* [EXERCISE DIRECTIONS] Reproduce exactly, from the data that follows, the line with "4:13 PM: 8 -> none", the line with "18:00: none -> 0", and every line that lies between them.

Records excerpted from a collection

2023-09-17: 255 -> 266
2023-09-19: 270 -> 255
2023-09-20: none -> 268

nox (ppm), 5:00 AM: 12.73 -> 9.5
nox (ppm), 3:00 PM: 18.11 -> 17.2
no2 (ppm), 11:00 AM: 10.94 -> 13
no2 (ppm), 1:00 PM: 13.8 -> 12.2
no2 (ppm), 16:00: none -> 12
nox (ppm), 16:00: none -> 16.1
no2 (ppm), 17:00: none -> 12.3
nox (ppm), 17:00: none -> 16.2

...

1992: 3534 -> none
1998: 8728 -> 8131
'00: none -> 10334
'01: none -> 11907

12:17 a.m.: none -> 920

...

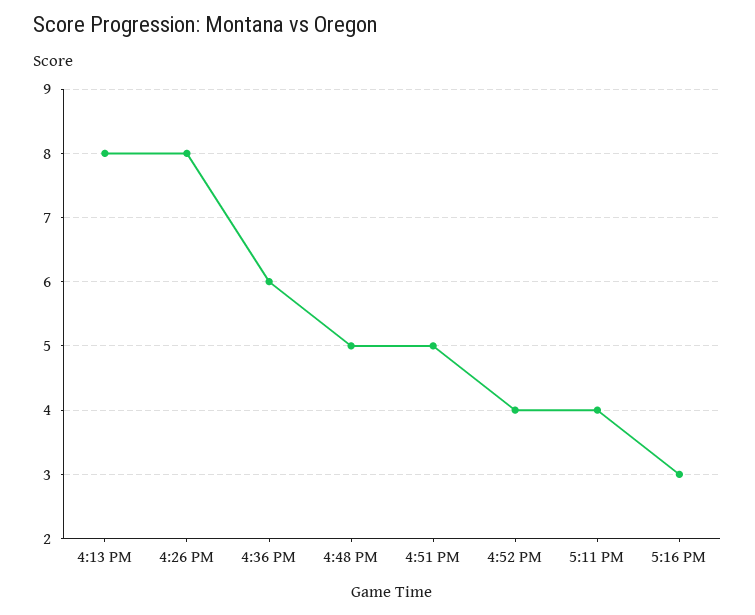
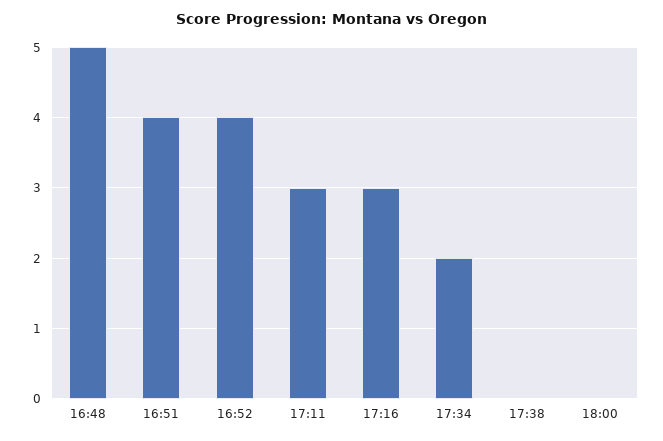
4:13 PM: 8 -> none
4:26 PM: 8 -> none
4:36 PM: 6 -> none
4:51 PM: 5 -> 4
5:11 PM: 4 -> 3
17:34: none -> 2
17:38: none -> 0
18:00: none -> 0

* [SOLUTION]
4:13 PM: 8 -> none
4:26 PM: 8 -> none
4:36 PM: 6 -> none
4:51 PM: 5 -> 4
5:11 PM: 4 -> 3
17:34: none -> 2
17:38: none -> 0
18:00: none -> 0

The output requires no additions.